#### ASSIGNMENT
From the entries below, reproduce exactly the lines from the one with "html: <span>Ломаная состоит" through the one with "такое геометрические фигуры?", both included, without images.

#### INFORMATION SUPPLIED
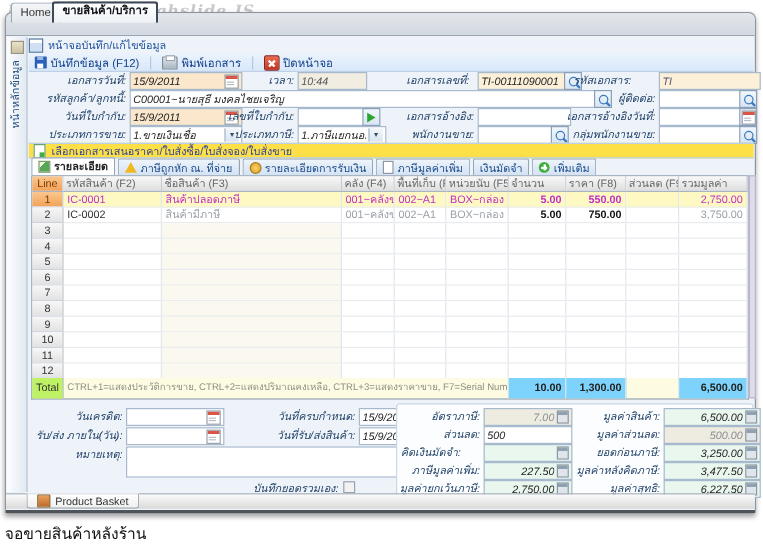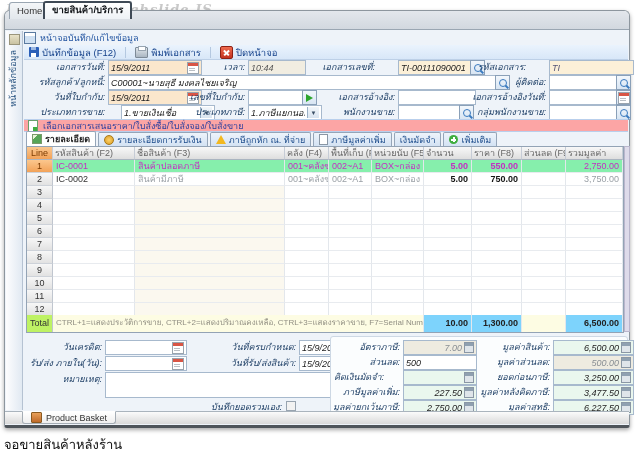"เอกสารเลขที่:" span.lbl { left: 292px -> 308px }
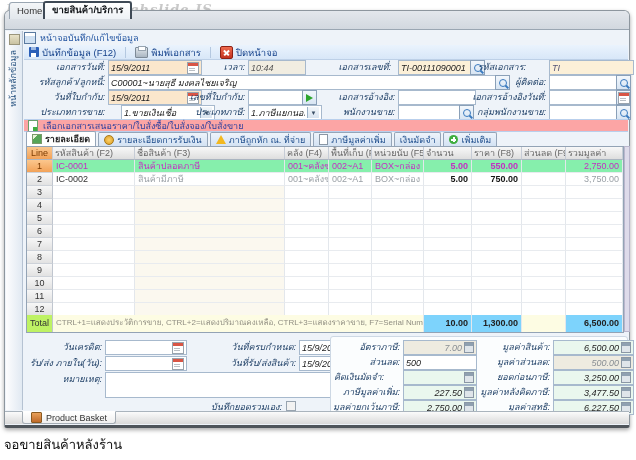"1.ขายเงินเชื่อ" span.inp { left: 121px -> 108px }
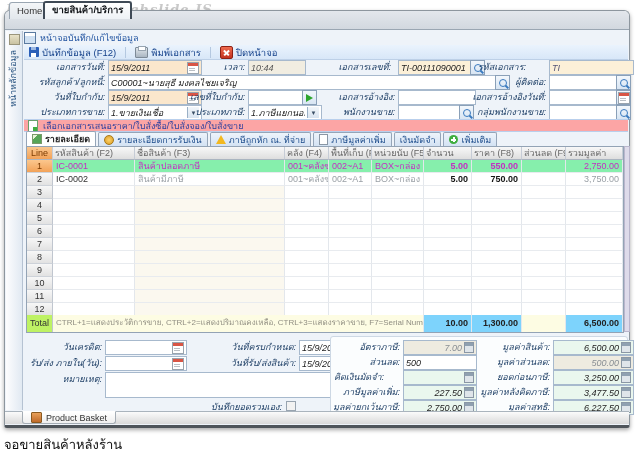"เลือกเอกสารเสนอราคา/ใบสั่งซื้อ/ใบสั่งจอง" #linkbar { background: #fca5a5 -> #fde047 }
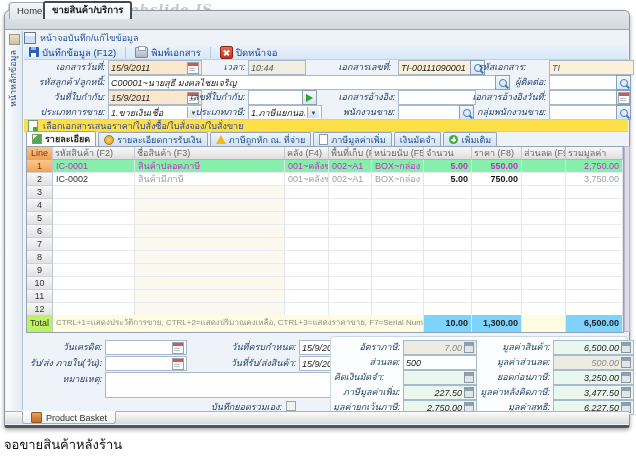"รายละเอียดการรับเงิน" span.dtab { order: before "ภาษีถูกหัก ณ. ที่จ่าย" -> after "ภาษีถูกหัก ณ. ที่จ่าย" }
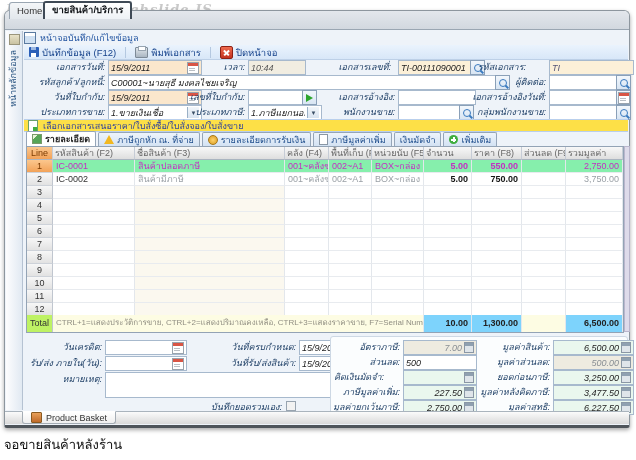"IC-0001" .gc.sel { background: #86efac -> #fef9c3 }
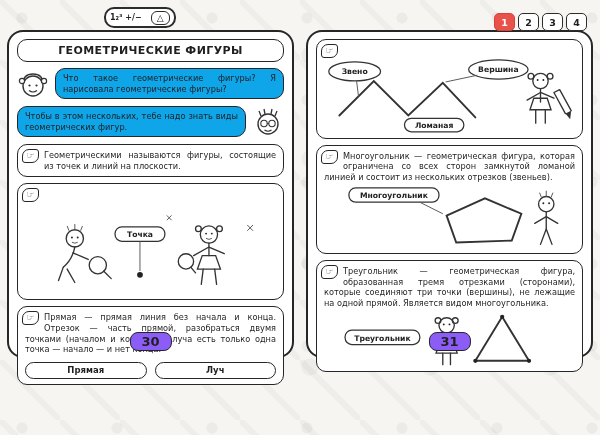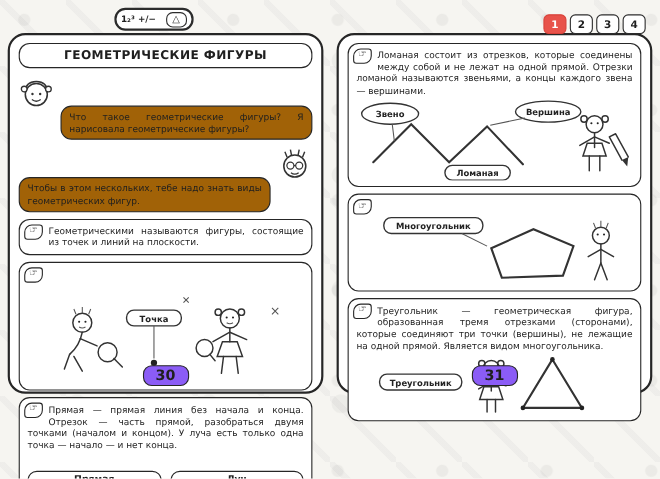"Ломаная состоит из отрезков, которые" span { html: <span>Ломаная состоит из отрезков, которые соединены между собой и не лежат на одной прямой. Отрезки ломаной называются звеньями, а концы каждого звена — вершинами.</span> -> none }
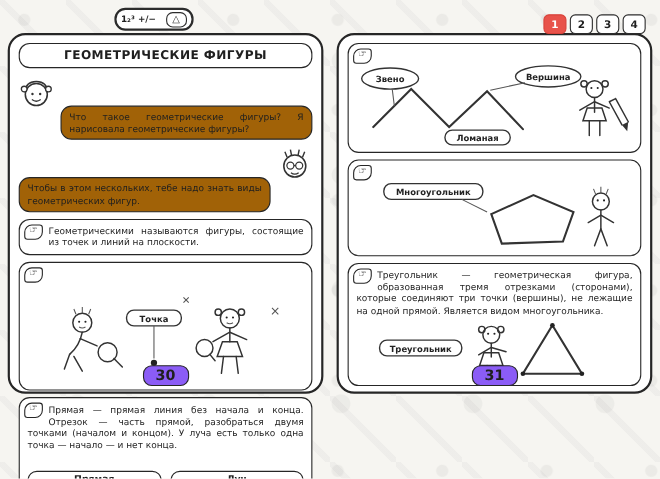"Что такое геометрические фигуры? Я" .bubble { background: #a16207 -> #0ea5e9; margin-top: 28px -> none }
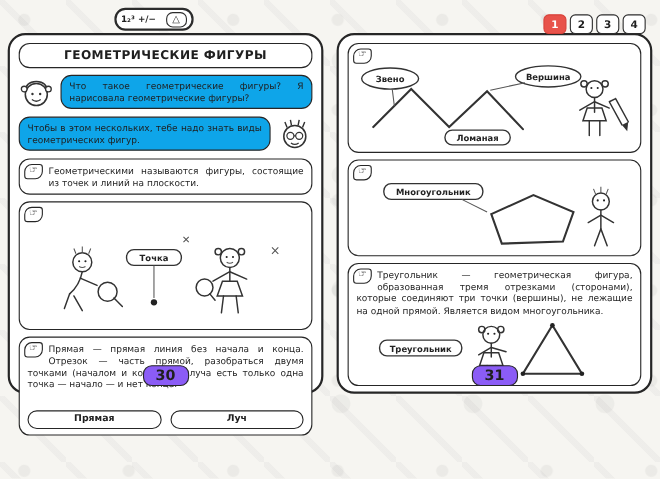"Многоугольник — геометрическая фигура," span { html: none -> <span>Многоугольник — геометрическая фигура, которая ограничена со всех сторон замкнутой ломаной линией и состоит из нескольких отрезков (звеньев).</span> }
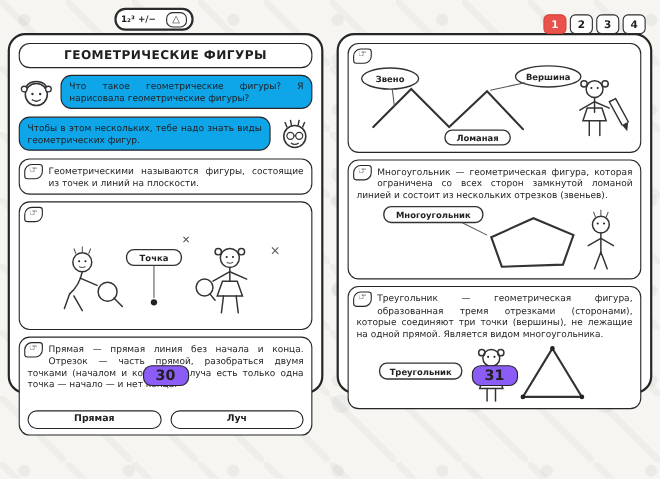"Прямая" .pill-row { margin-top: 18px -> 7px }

==

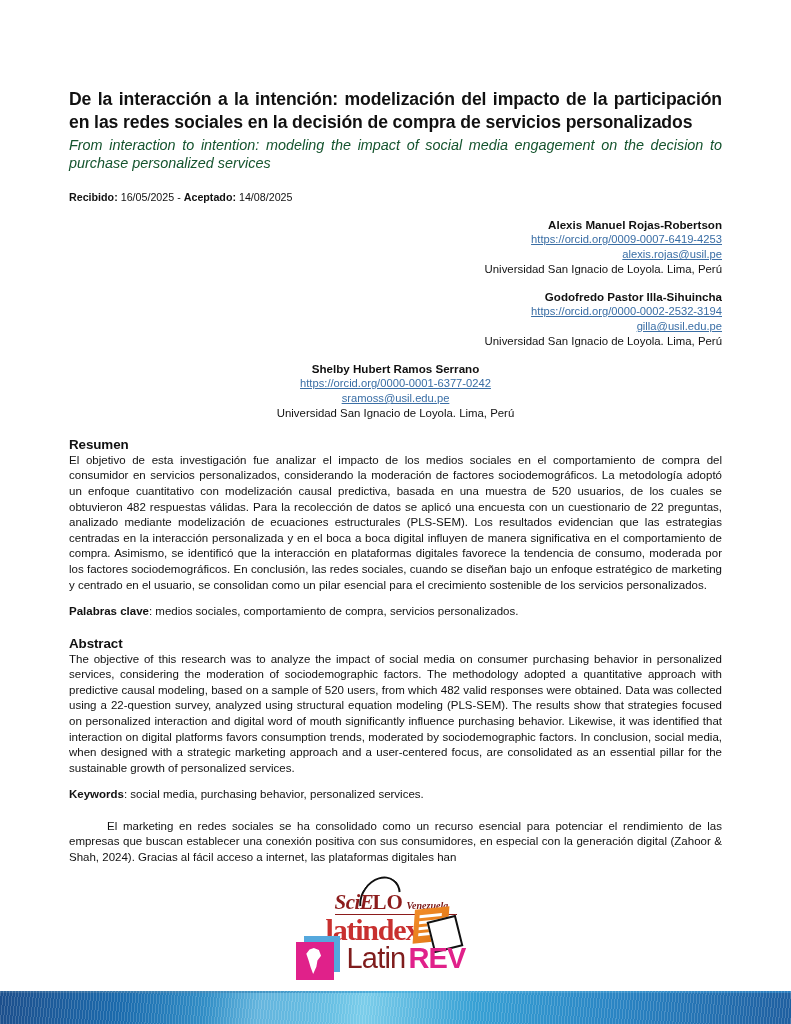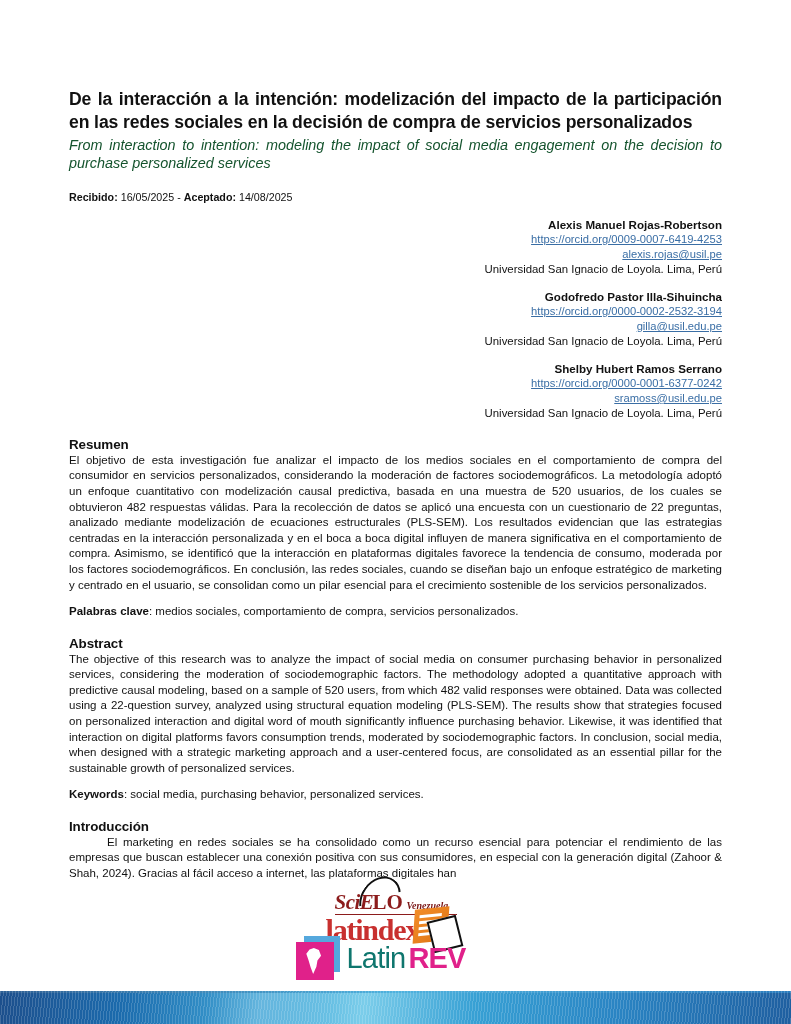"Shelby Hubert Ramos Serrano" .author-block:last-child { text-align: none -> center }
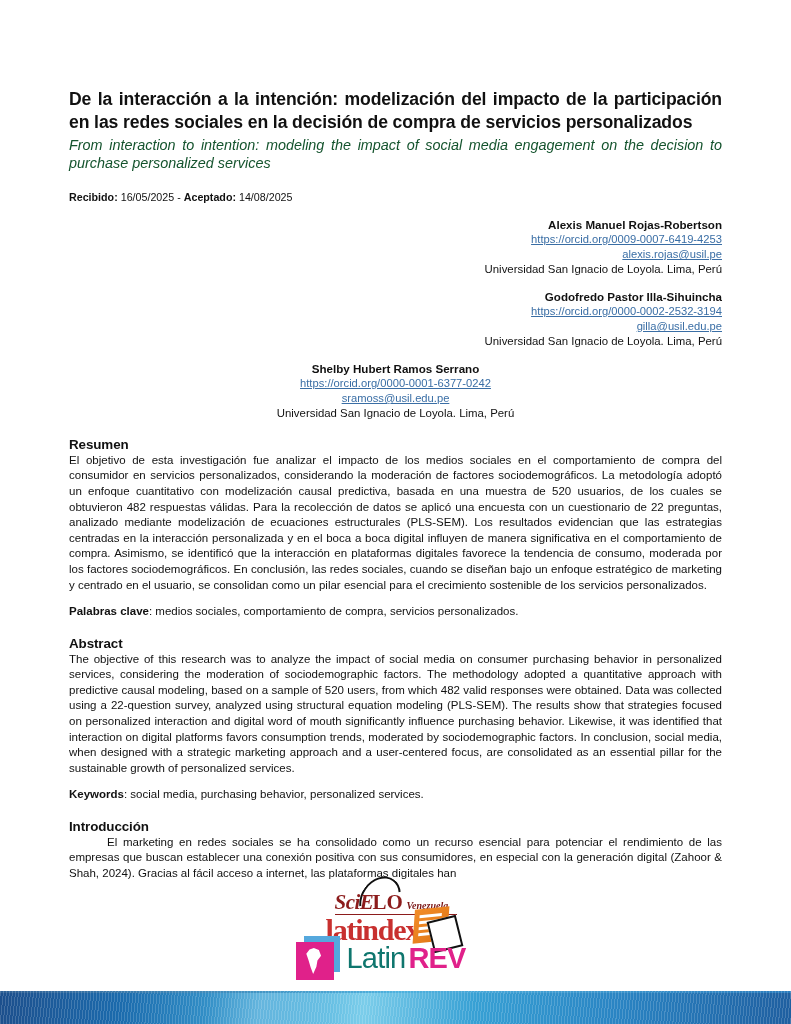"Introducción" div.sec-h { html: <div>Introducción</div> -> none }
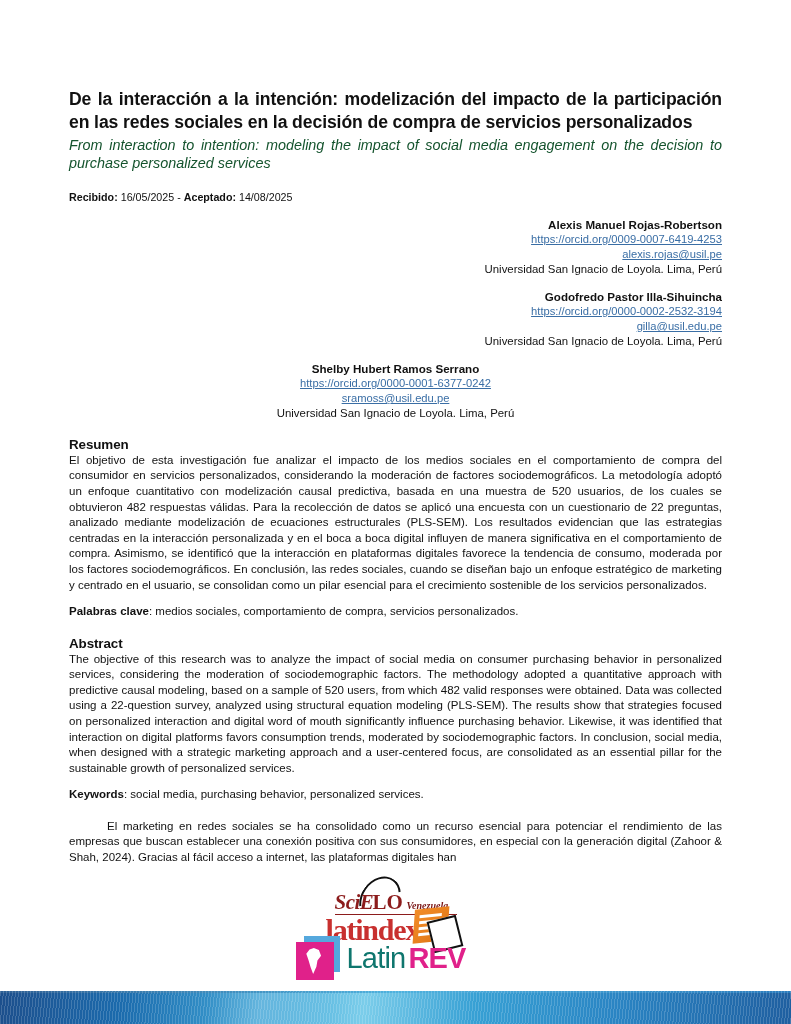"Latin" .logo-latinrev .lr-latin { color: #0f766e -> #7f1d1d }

#### OUTPUT
"Ломаная состоит из отрезков, которые" span { html: <span>Ломаная состоит из отрезков, которые соединены между собой и не лежат на одной прямой. Отрезки ломаной называются звеньями, а концы каждого звена — вершинами.</span> -> none }
"Что такое геометрические фигуры? Я" .bubble { background: #a16207 -> #0ea5e9; margin-top: 28px -> none }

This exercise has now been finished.